• _Task to carry out_: With the pictures left out, retype exactly the lines below starting at the line that contains "margin-top: 16px ->" and ending at the line that contains "left: 0 -> 12px".

User interface change data
::::::

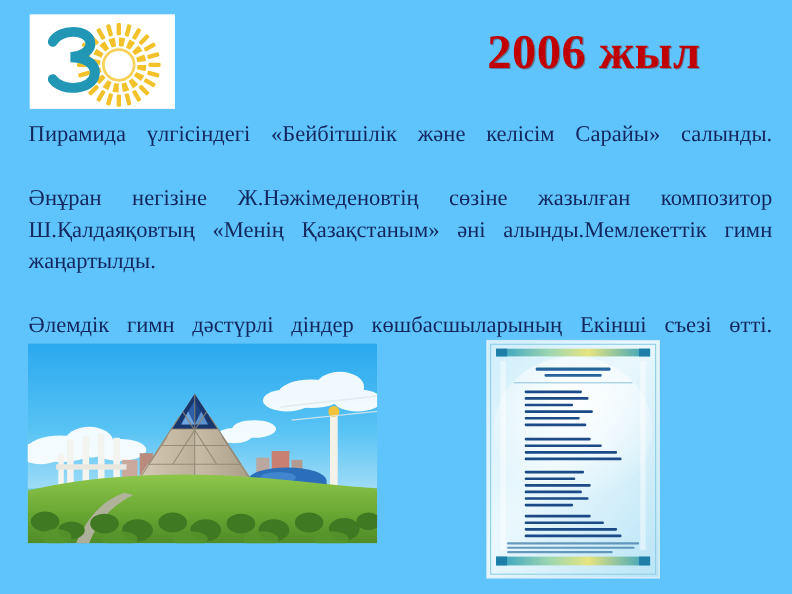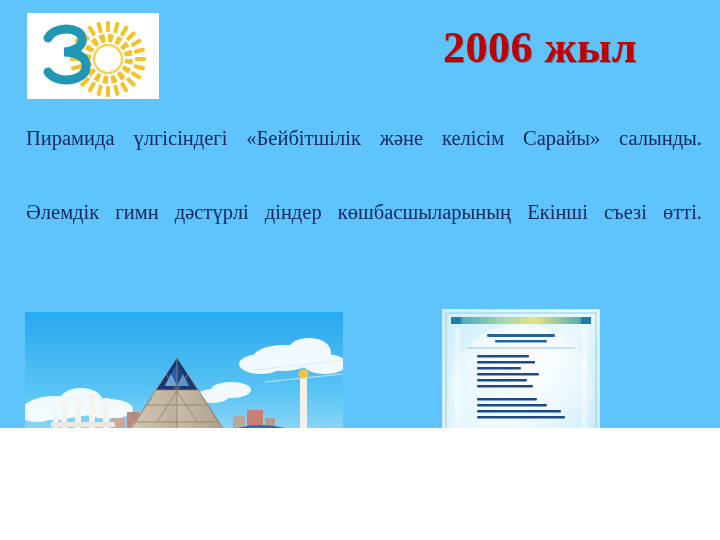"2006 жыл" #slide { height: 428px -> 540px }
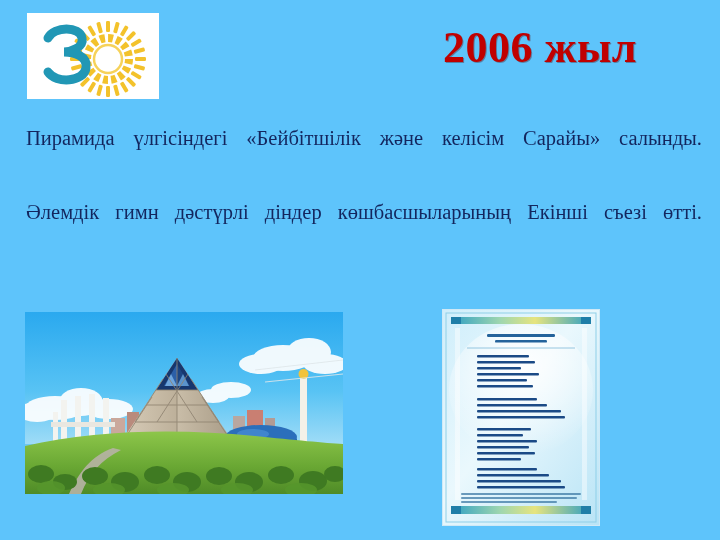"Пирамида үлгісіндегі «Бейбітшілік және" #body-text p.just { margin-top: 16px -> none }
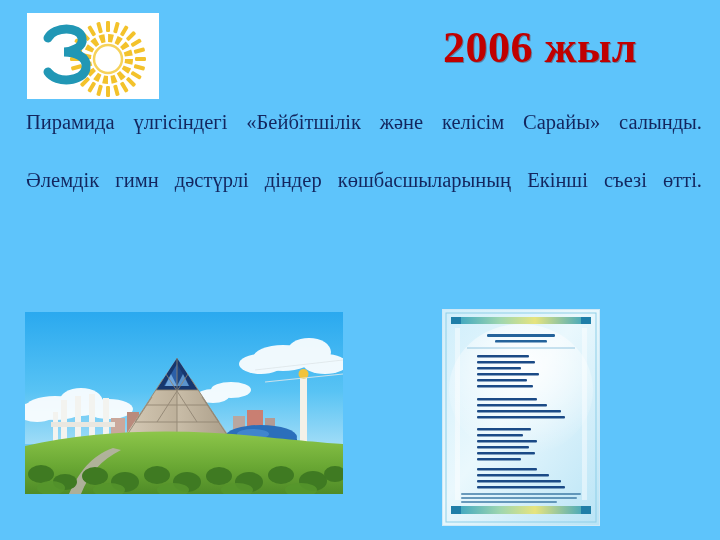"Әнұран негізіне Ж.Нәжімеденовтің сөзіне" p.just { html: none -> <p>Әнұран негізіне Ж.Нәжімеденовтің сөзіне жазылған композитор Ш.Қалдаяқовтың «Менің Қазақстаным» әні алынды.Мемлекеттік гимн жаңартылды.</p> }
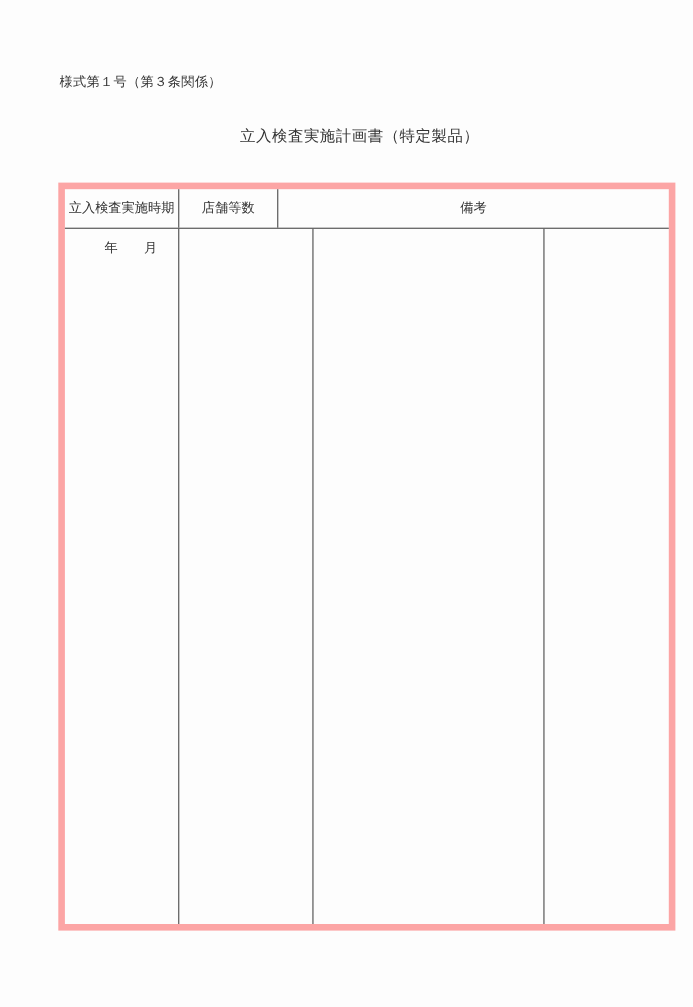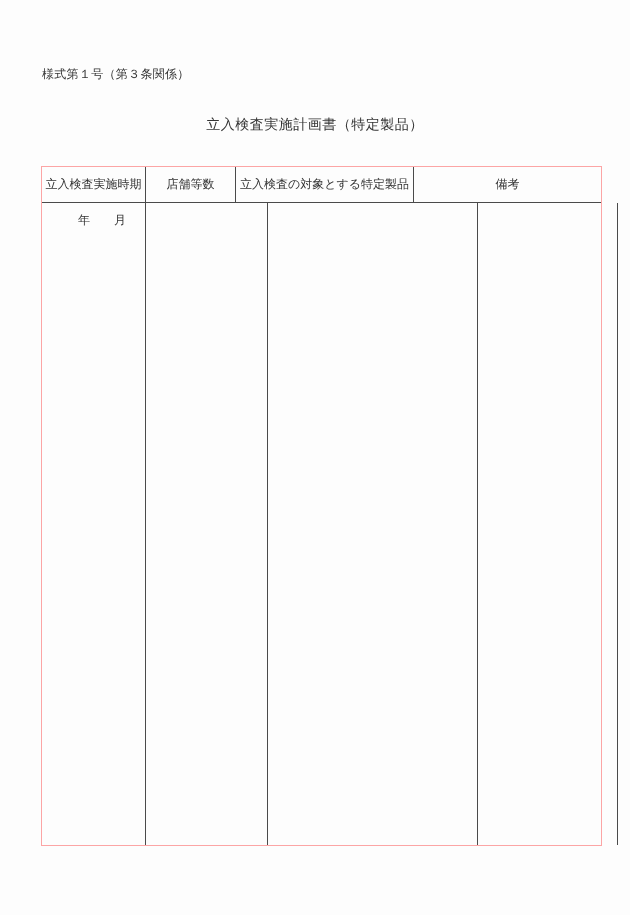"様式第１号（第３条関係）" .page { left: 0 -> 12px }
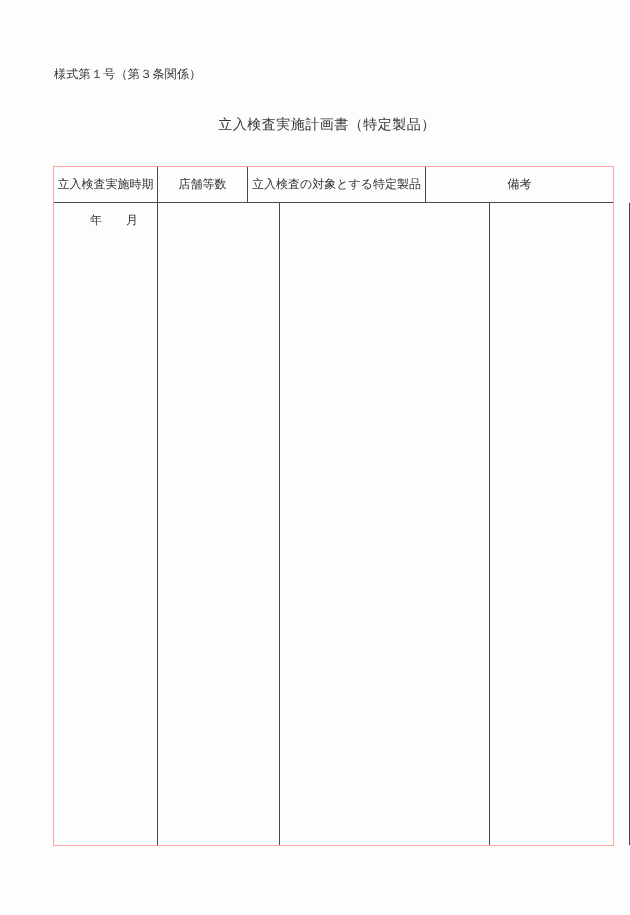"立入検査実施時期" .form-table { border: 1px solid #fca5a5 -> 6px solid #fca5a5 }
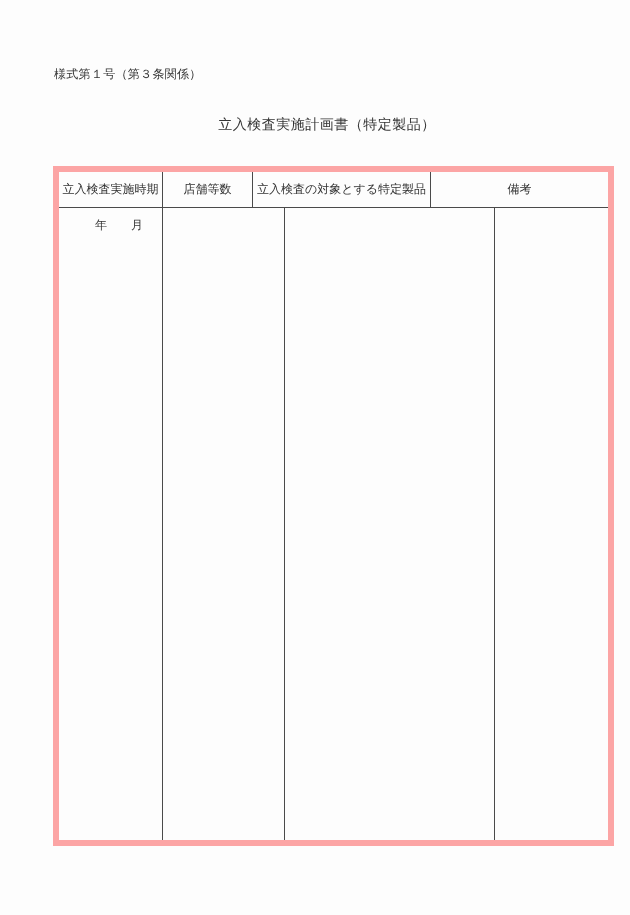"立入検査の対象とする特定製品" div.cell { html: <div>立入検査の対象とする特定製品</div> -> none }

::::::

• _Solution to this task_:
"Пирамида үлгісіндегі «Бейбітшілік және" #body-text p.just { margin-top: 16px -> none }
"Әнұран негізіне Ж.Нәжімеденовтің сөзіне" p.just { html: none -> <p>Әнұран негізіне Ж.Нәжімеденовтің сөзіне жазылған композитор Ш.Қалдаяқовтың «Менің Қазақстаным» әні алынды.Мемлекеттік гимн жаңартылды.</p> }
"様式第１号（第３条関係）" .page { left: 0 -> 12px }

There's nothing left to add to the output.